There is not a reputable astronomer on the planet that doubts that the sun is 93,000,000 miles away. There is not a physicist on the planet that doubts that E=mc2 describes the relationship between energy, mass and the speed of light. Do they speak of it as being a consensus? No. That doesn't make it false. There are very few biologists or palaeontologists who doubt that evolution has happened. In fact, they are certain of it. That is the nature of the evidence. When the Discovery Institute trots out their "Dissent from Darwin" list, it is populated by physicists, medical doctors, and materials scientists. In fact, the list has everything but palaeontologists and biologists, the two groups that can actually competently evaluate the evidence.

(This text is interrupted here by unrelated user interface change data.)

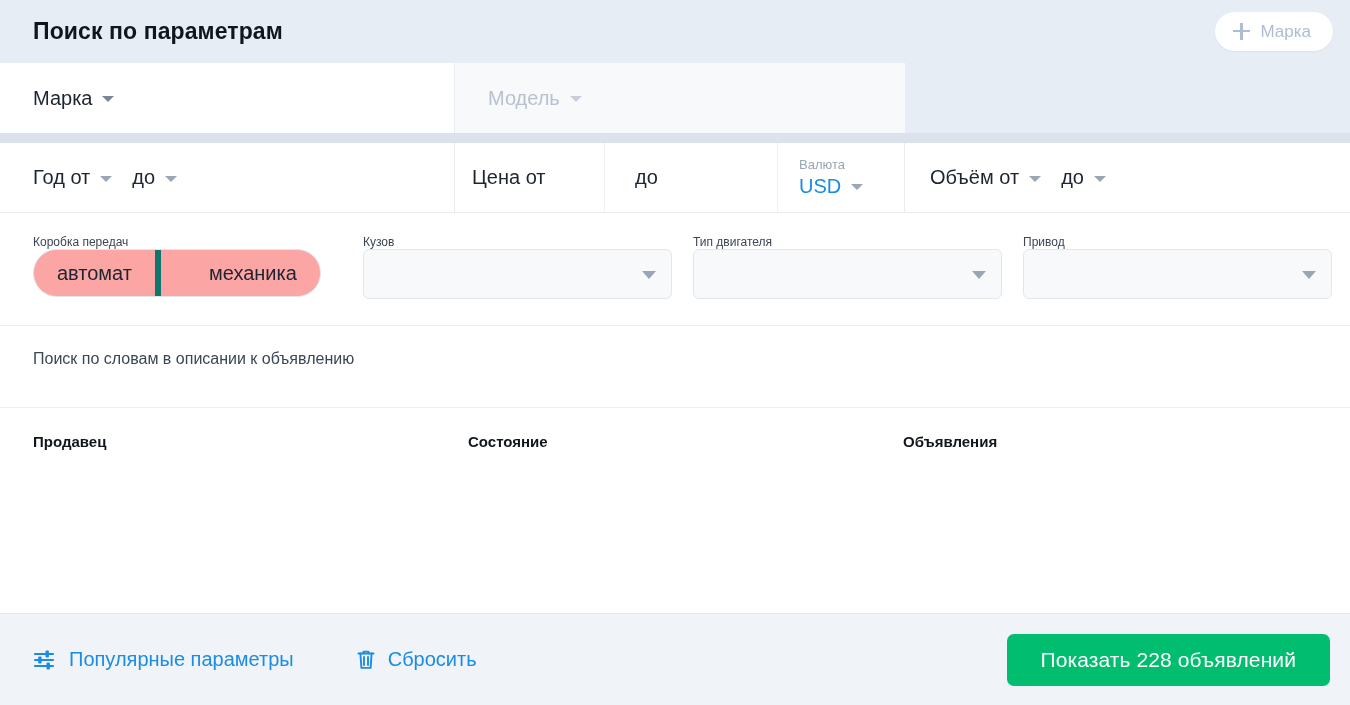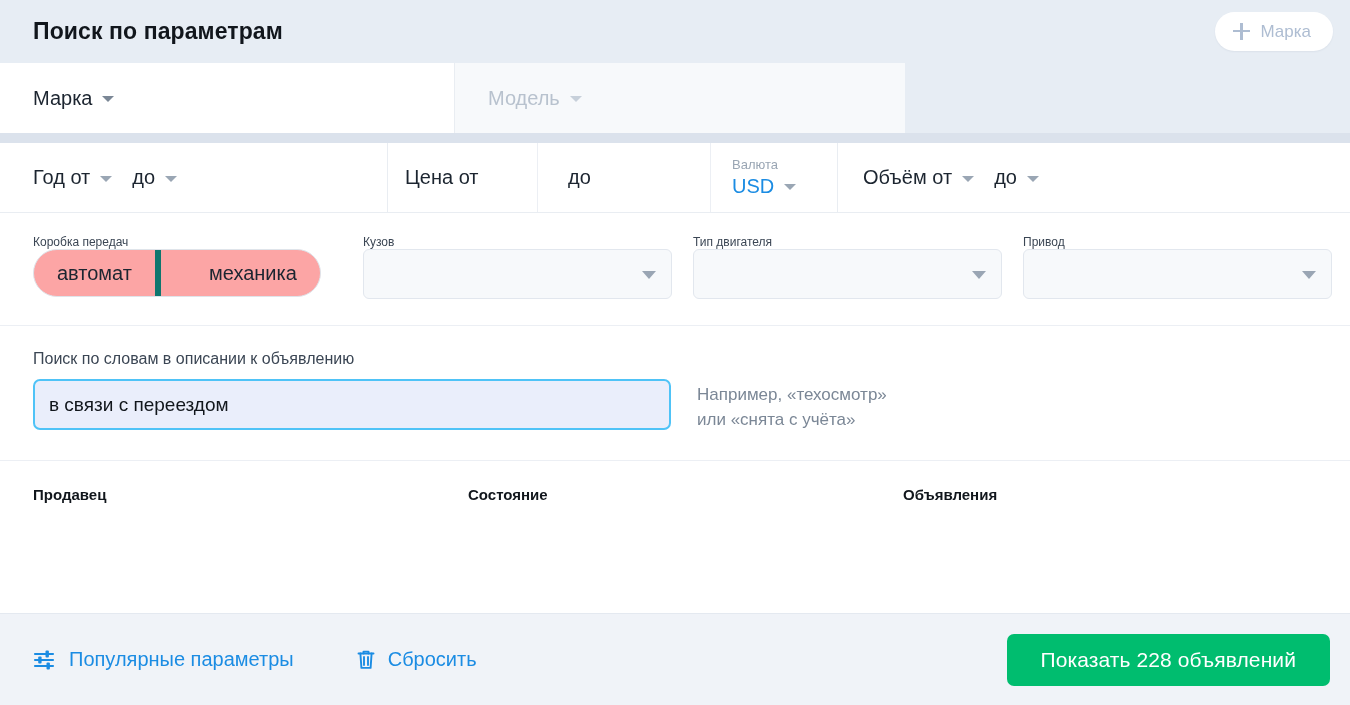--- a/index.html
+++ b/index.html
@@ -116,7 +116,7 @@
     height: 100%;
   }
   .pcell:last-child { border-right: none; }
-  .pcell.year   { width: 388px; padding-left: 33px; }
+  .pcell.year   { width: 455px; padding-left: 33px; }
   .pcell.price  { width: 450px; }
   .pcell.volume { width: 445px; padding-left: 25px; }
 

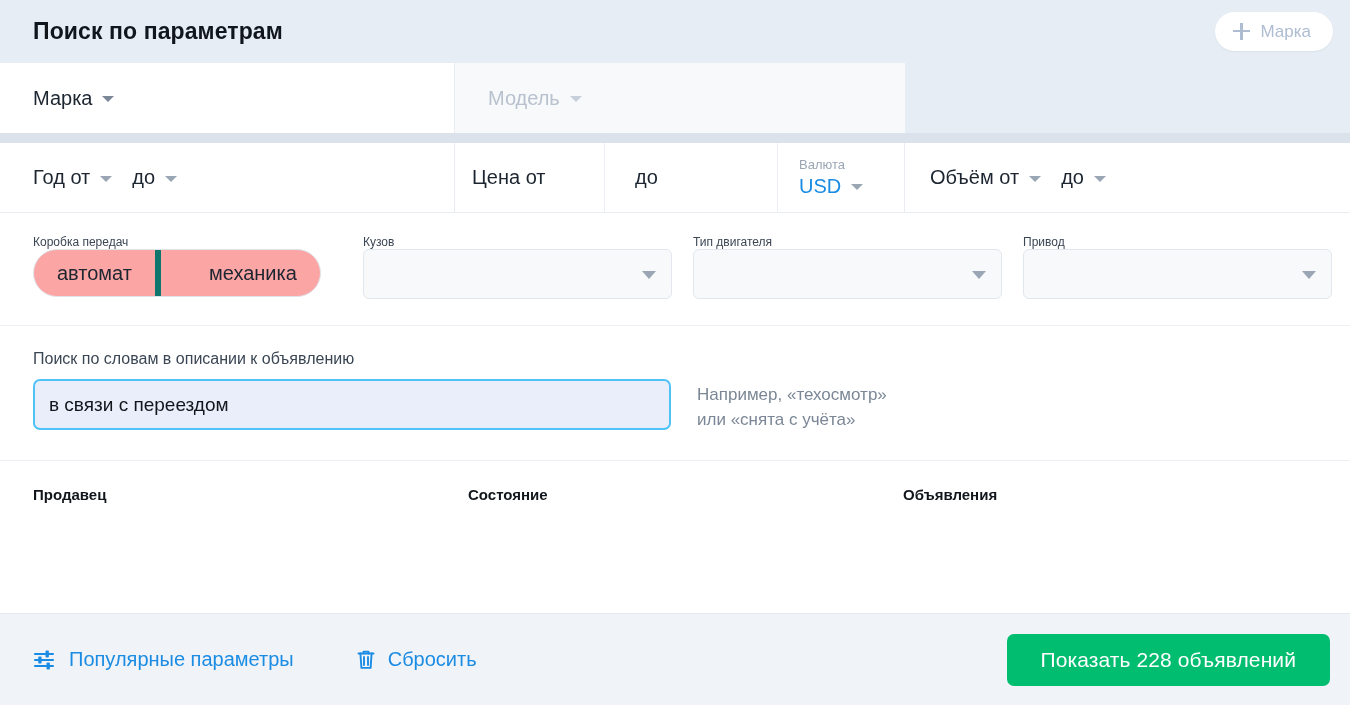--- a/index.html
+++ b/index.html
@@ -371,13 +371,6 @@
 
   <div class="row-keyword">
     <span class="kw-label">Поиск по словам в описании к объявлению</span>
-    <div class="kw-line">
-      <input class="kw-input" type="text" value="в связи с переездом" style="">
-      <div class="kw-hint">
-        <div>Например, «техосмотр»</div>
-        <div>или «снята с учёта»</div>
-      </div>
-    </div>
   </div>
 
   <div class="row-groups">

It is easy to say that biologists and palaeontologists have "a consensus" that evolution happened and then quote someone like Crichton who argues that "a consensus" isn't science, therefore, "Darwinism" isn't science. That is just another in a long line of straw men that the DI seems to erect. I can make that kind of analogy also by telling you that an AMC Pacer is better than a Mercedes Benz. After all, a Pacer is better than nothing, and nothing is better than a Mercedes Benz, therefore, it follows that a Pacer is better than a Benz. This doesn't change the fact that AMC is out of business and Mercedes Benz is not. If you ask any one of over 95% of the biologists out there, they will tell you that evolution has happened and is happening. That is not "consensus." That is evidence.